Une intervention de l’État espagnol souhaitée… 
Malgré la mauvaise presse qu’a engendrée la Covid-19, 20 millions de touristes internationaux ont foulé cet été les différentes régions d’Espagne et le président de la Féderació d’Hostaleria des Comarques Gironines, Antoni Escudero, fait état pour ce secteur d’un bilan moins chaotique que le prévisionnel. Avec une fréquentation hôtelière qui a plafonné à 50 %, il qualifie de plus désastreuses pour l’économie et le bien être des personnes les conséquences du confinement que la pandémie : “Le constat des dommages collatéraux est catastrophique ! Nous avons déploré des dépressions, des suicides, des assassinats, des rixes entre familles, des divorces, de nombreuses faillites d’entreprises… Ce confinement a été une erreur, il est vrai que le virus est toujours présent mais, dans l’attente d’un vaccin, soyons conscients que nous devons apprendre à cohabiter avec lui ! Les dirigeants politiques doivent instaurer plutôt un climat de tranquillité et non anxiogène. La population doit récupérer une vie sociale et économique, reprendre le chemin du travail, payer des impôts, sinon, nous allons droit vers la misère !” Cette personnalité de l’Alt Empordà, qui est également à la tête d’un groupe d’entreprises, aux affaires de la Chambre de commerce de Girona et à l’assemblée de la Confédération espagnole du tourisme à Madrid, argumente que le secteur touristique représente 25 % du PIB catalan. Mis à mal par la crise sanitaire, il souhaite comme l’ensemble des professionnels une intervention de l’État espagnol avec des mesures comme la baisse de la TVA à 4 %, une réduction des charges, une prolongation de l’activité partielle jusqu’à l’été prochain et des aides financières à fonds perdu comme ont obtenu récemment les secteurs de la pêche, de l’agriculture ou de la finance en 2008. Demandes qui, jusqu’à ce jour, restent lettre morte.

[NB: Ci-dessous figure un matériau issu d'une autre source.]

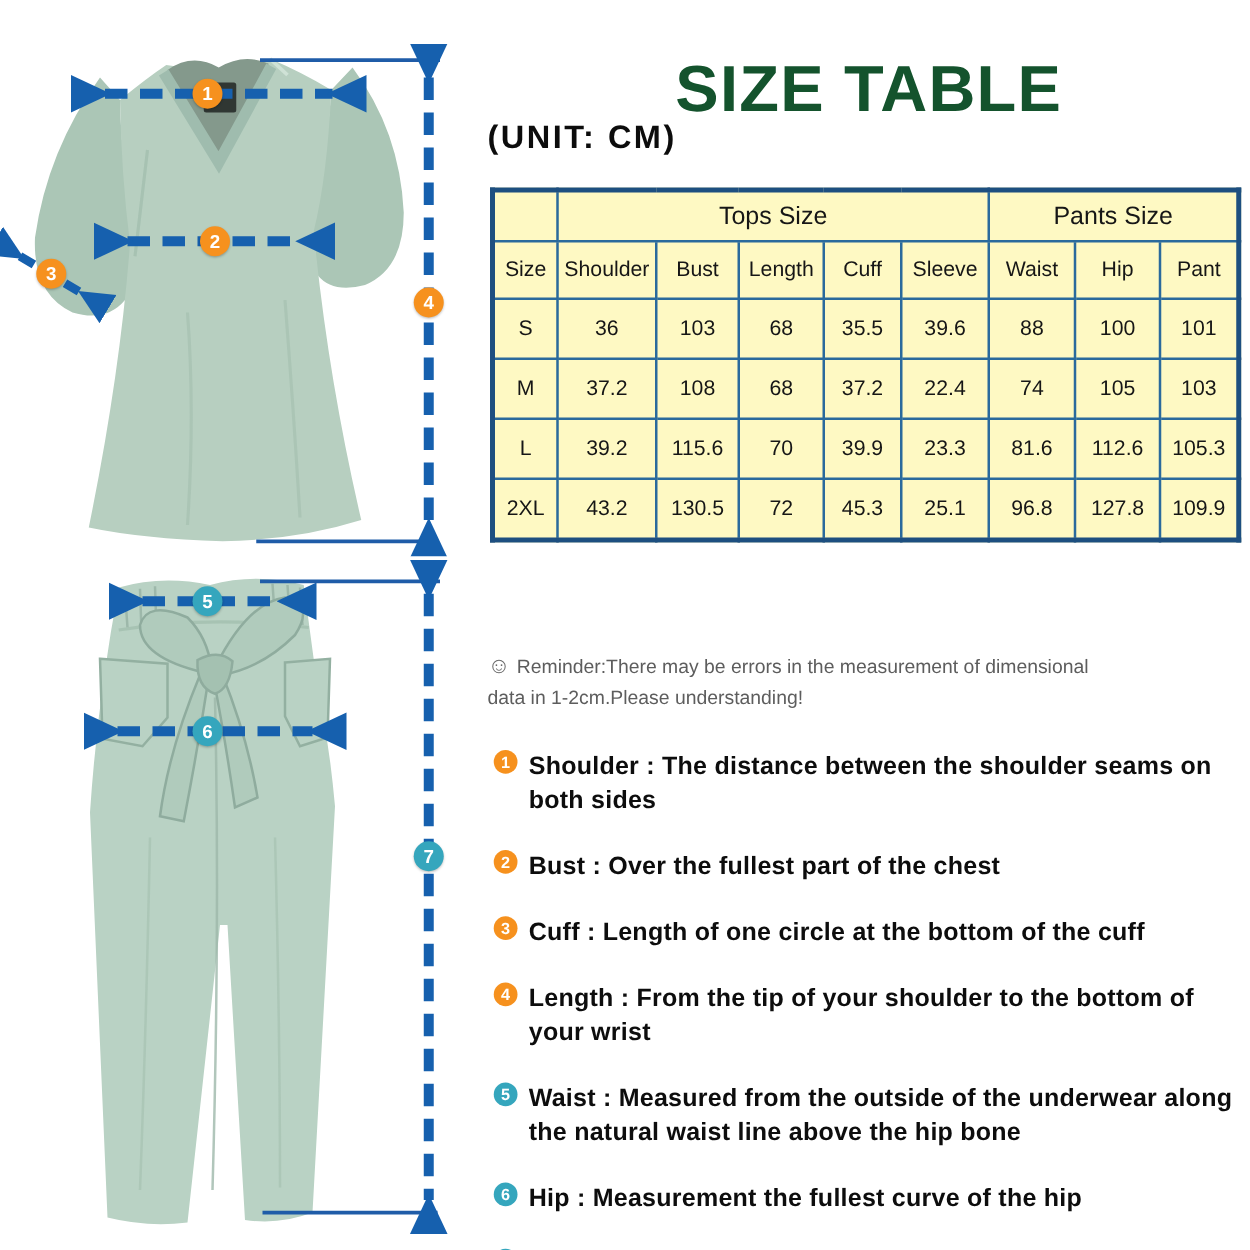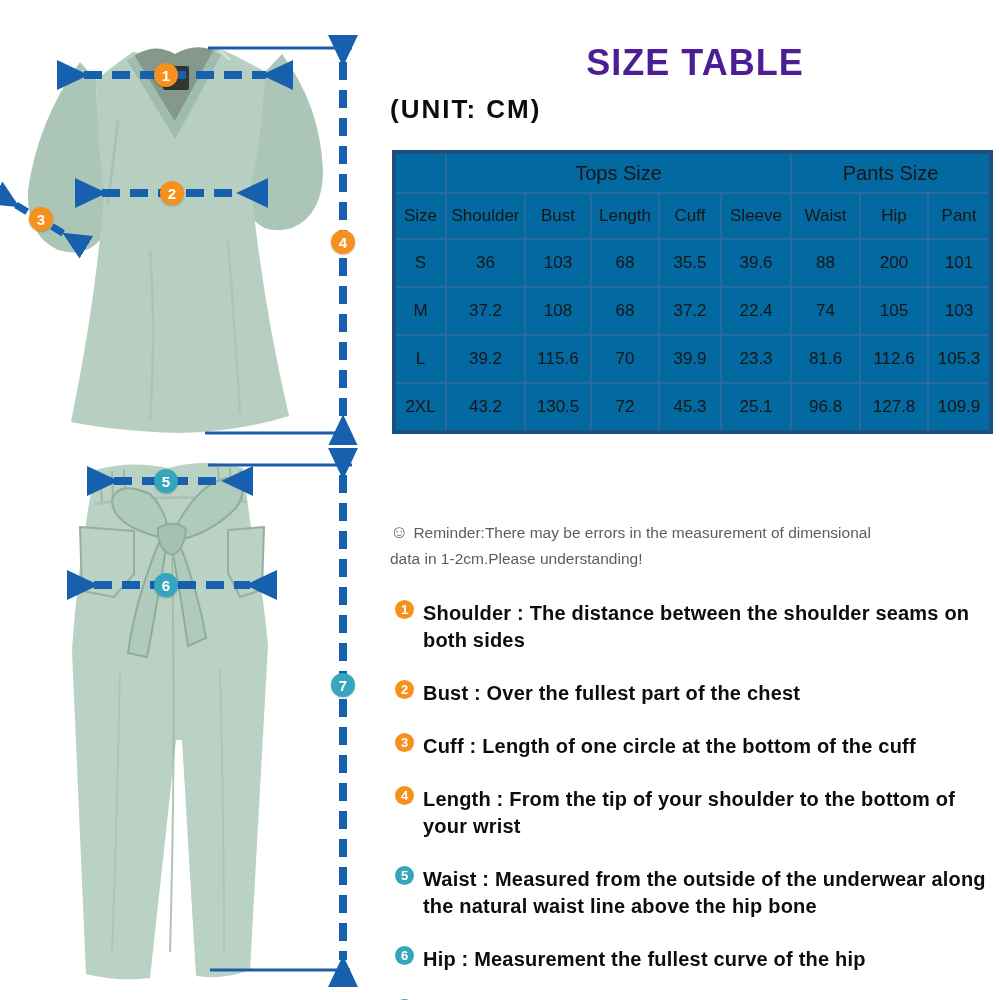"SIZE TABLE" #main-title { color: #4c1d95 -> #14532d; font-size: 36px -> 52px }
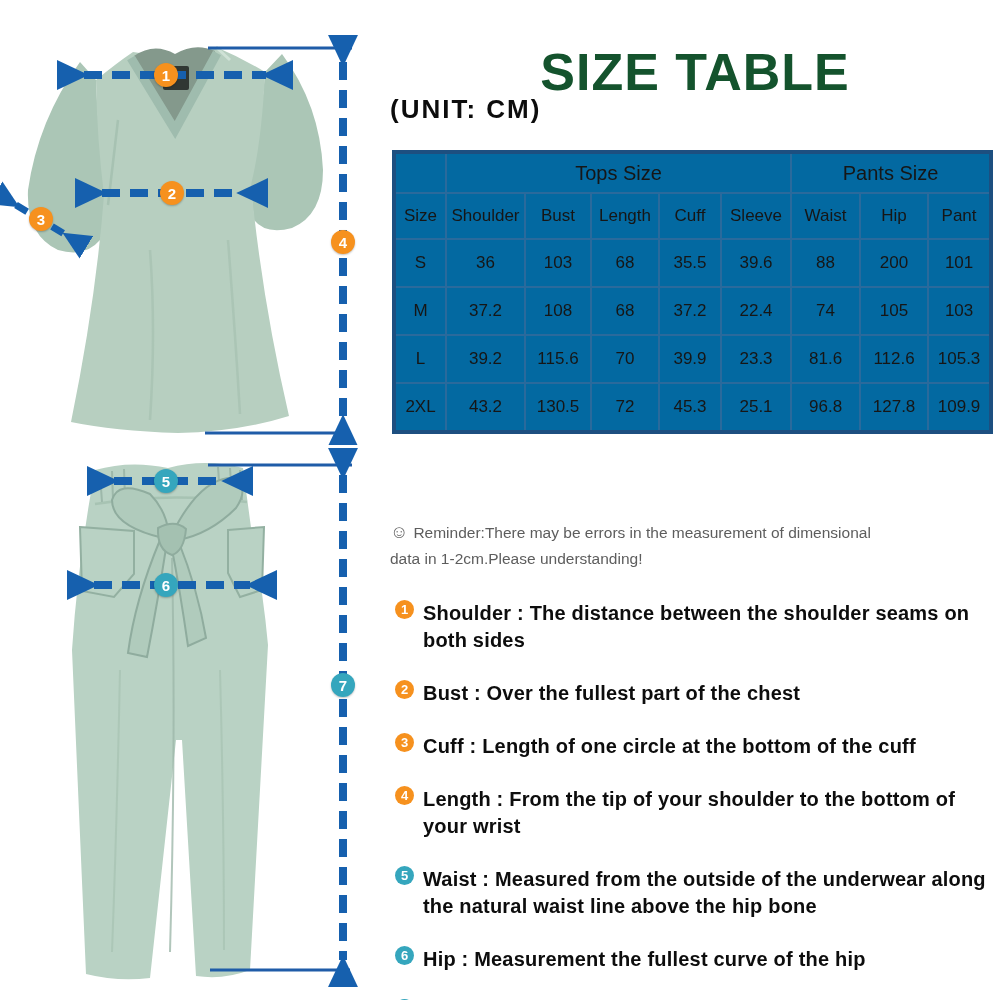"Tops Size" #size-table { background: #0369a1 -> #fef9c3 }
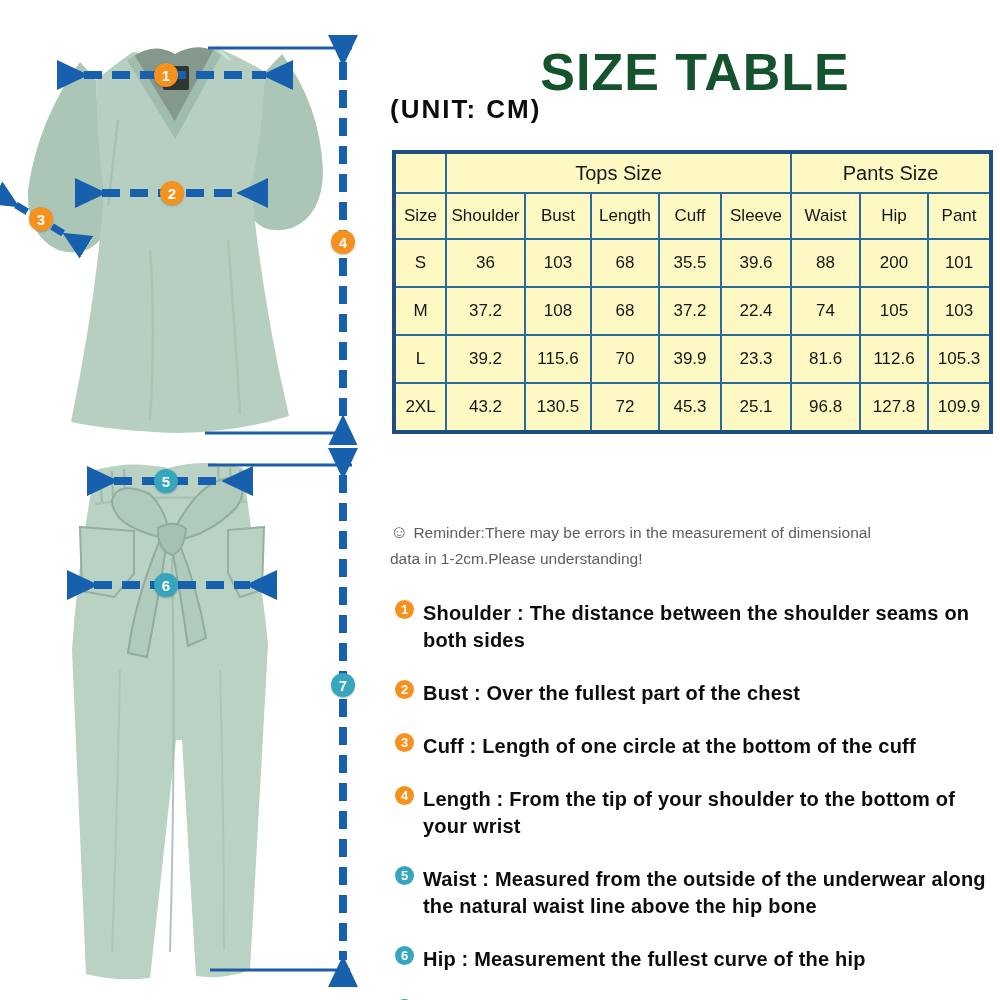"200" td { text: 200 -> 100 }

* https://www.un.org/press/fr/2020 /sgsm20218.doc.htm

P.-O. : captation d’une nouvelle clientèle…

Dans l’attente des données chiffrées sur la fréquentation touristique des P.-O., le baromètre des hébergeurs pour les mois de juillet et août présage, malgré la Covid-19, d’un bon été notamment sur les zones de campagne et de montagne, avec 80 % d’occupation sur la Cerdagne et le Capcir. La fréquentation sur le mois d’août a été un peu plus généreuse que juillet sur l’ensemble du département, bien que le taux d’occupation soit inférieur à celui de 2019. Des inquiétudes persistent tout de même chez les professionnels qui, durant le confinement, avec les reports de charges, ont généré plutôt de la dette que du chiffre d’affaires et appréhendent cette fin d’année et le début de 2021. Aussi, si la météo de l’arrière saison et la situation sanitaire le permettent, la tendance d’une majorité d’entre eux, tous secteurs confondus, s’achemine vers une prolongation de l’activité en octobre voir novembre pour certains. Pour Hervé Montoyo, président départemental de l’UMIH, l’enseignement à tirer de cet intermède sanitaire doit permettre à l’ensemble des forces vives du département de prendre en compte l’opportunité qu’a représenté la captation d’une nouvelle clientèle nationale, belge et allemande, qui a découvert d’autres facettes touristiques qu’offre le département avec sa pluralité de terroirs.